Along with good branding and marketing, PR can help to dramatically increase the value of a company. It’s not rocket science, but it does take certain skills to do it successfully and make no mistake, good PR really can make a difference. Trutap’s initial funding for example, came through from an article in The Economist….no joke.

Some might argue that in difficult times, PR is often one of the first things to be cut, however it’s perhaps the one thing that can really make a difference. In a downturn it becomes even more important to make sure your company is being talked about in a positive way. If you cut the PR and stop reaching out, people tend to have short memories and you may get forgotten about, at a time when you need the right level of visibility to get funding, find strategic partners, get sign ups or find a potential exit.

Anyway, as promised here are few tips for those considering PR.

Focus on you

Messaging – It might sound a little wanky, but have you done a messaging session yet? If you’re not sure what that means, no worries. It’s just getting down to some core statements that really sum up what your product or service does….without the BS.

What audiences are you trying to reach? Joe Public, VC’s, corporates, mobile network operators – it doesn’t matter, the main point is to keep things simple and clear. You need to make sure you cut out all the jargon, which might not be as easy as you think, especially if you’re used to explaining your business to your industry peers. A basic test you can do is to explain your company or service as if you were talking to your grandmother. It’s even better if you actually have a grandmother to practice on.
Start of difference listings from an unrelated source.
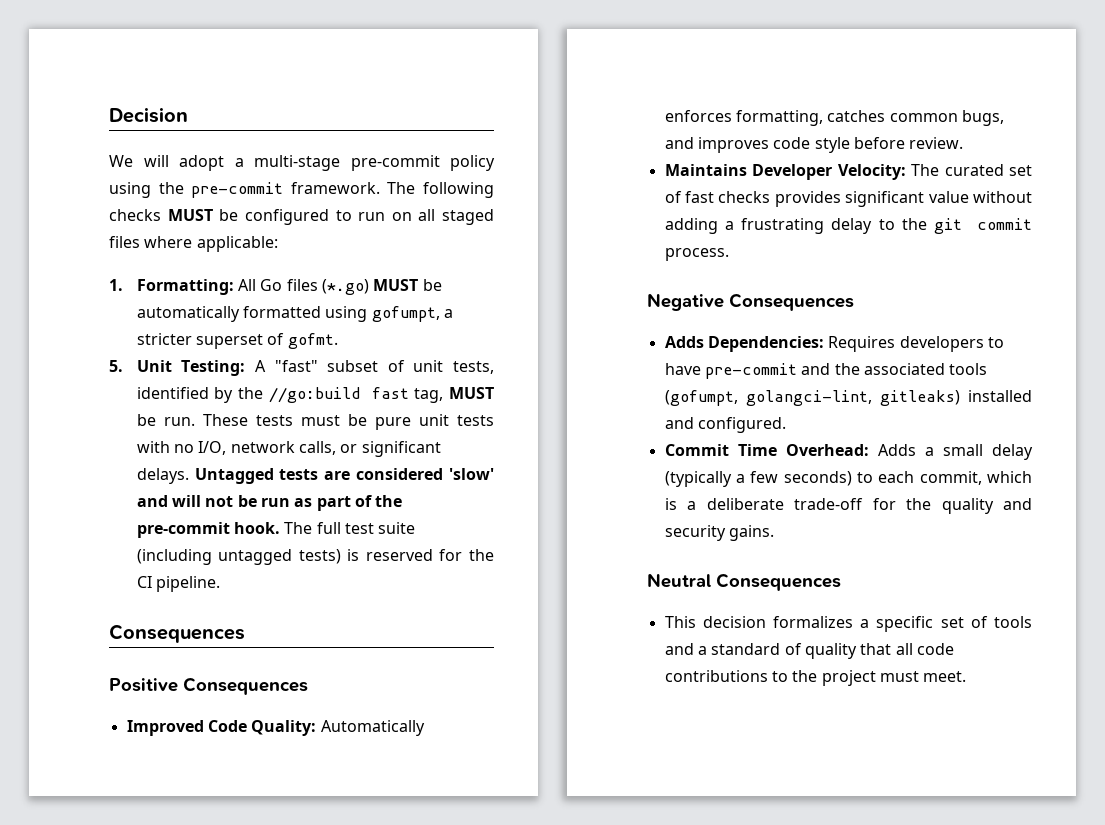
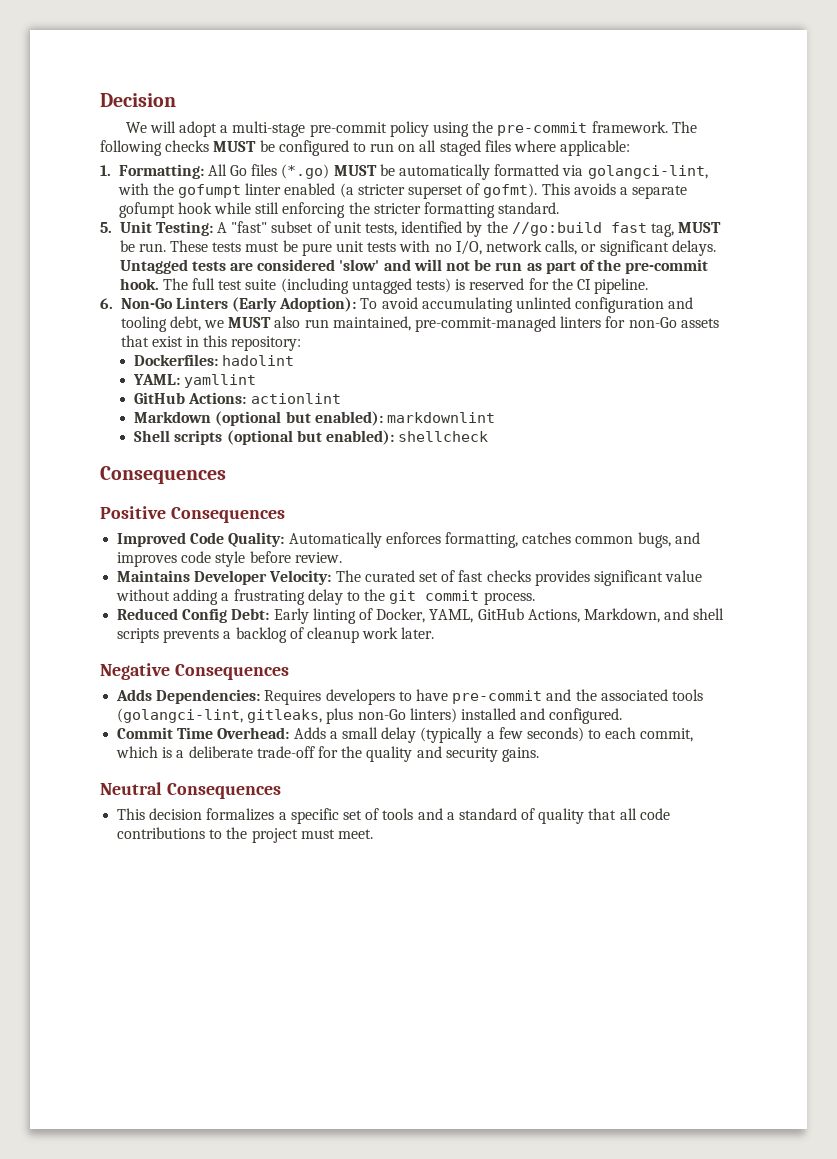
- 1. Formatting: All Go files (*.go) MUST be automatically formatted using gofumpt, a stricter superset of gofmt.
+ 1. Formatting: All Go files (*.go) MUST be automatically formatted via golangci-lint, with the gofumpt linter enabled (a stricter superset of gofmt). This avoids a separate gofumpt hook while still enforcing the stricter formatting standard.
+ 6. Non-Go Linters (Early Adoption): To avoid accumulating unlinted configuration and tooling debt, we MUST also run maintained, pre-commit-managed linters for non-Go assets that exist in this repository:
+ Dockerfiles: hadolint
+ YAML: yamllint
+ GitHub Actions: actionlint
+ Markdown (optional but enabled): markdownlint
+ Shell scripts (optional but enabled): shellcheck
+ Reduced Config Debt: Early linting of Docker, YAML, GitHub Actions, Markdown, and shell scripts prevents a backlog of cleanup work later.
- Adds Dependencies: Requires developers to have pre-commit and the associated tools (gofumpt, golangci-lint, gitleaks) installed and configured.
+ Adds Dependencies: Requires developers to have pre-commit and the associated tools (golangci-lint, gitleaks, plus non-Go linters) installed and configured.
Think about the language you’re using. You might think that your audience will have a grasp on certain terms, but you could actually be giving them too much credit.

Before you call in the PR however, start doing it yourself. Get some friends in to the office and run it past them to see what they think. I’m sure the lure of a couple of free beers will have them banging at the door.
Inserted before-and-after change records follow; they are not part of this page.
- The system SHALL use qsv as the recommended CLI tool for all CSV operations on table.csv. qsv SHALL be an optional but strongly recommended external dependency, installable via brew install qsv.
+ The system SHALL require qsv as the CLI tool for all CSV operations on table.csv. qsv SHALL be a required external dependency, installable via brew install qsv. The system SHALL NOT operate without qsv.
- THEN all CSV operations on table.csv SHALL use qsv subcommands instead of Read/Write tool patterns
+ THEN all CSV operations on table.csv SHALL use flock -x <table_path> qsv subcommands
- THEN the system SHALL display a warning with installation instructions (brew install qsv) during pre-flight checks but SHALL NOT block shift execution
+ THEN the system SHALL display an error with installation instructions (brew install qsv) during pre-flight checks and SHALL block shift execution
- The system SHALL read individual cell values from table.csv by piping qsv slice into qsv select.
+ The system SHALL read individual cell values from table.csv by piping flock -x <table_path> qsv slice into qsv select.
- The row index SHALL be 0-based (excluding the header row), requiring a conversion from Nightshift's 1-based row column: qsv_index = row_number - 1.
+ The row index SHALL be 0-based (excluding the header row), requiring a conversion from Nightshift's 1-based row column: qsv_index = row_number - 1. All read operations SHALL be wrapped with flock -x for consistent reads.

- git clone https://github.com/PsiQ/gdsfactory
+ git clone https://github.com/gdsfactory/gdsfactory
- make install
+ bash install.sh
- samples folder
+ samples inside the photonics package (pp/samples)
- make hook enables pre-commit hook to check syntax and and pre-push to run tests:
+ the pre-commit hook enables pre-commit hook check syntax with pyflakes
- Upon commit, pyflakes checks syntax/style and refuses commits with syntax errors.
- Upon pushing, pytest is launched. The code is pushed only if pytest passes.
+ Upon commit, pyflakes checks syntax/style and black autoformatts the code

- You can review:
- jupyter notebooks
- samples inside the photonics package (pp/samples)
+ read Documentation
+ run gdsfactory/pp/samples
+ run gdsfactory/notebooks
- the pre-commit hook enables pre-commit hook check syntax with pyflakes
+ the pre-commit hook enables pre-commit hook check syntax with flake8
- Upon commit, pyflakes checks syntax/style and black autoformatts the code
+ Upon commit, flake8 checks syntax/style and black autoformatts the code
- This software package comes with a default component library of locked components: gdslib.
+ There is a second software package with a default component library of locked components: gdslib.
One thing you don’t want to be doing is confusing people. Confused people will do one of either two things:

1)   Make the effort to clear things up by delving deeper and asking tricky questions

2)   Not waste any more of their time trying to figure you out and move on to something else.

Standing out

You need to take a look at those around you. What makes you different? Why should someone pick you over a rival?

Whether we like it or not, the human species is relatively lazy. If we can use science and technology to make life easier, you can be damn sure we’ll find a way to do it. Just look at how we get from A to B now. How many people still carry an A-Z of London on them anymore?

How does your product/service really make someone’s life EASIER?

If there’s really no one else doing what you’re doing, then you’re either lucky enough to have spotted a lucrative niche, or you haven’t done your research properly and realised the reason you might be the only one in your field.

At the end of the day it’s your product or service that should be doing most of the talking. If you find yourself sitting there, trying to explain it to people, showing them how to use it time and time again, it needs more work.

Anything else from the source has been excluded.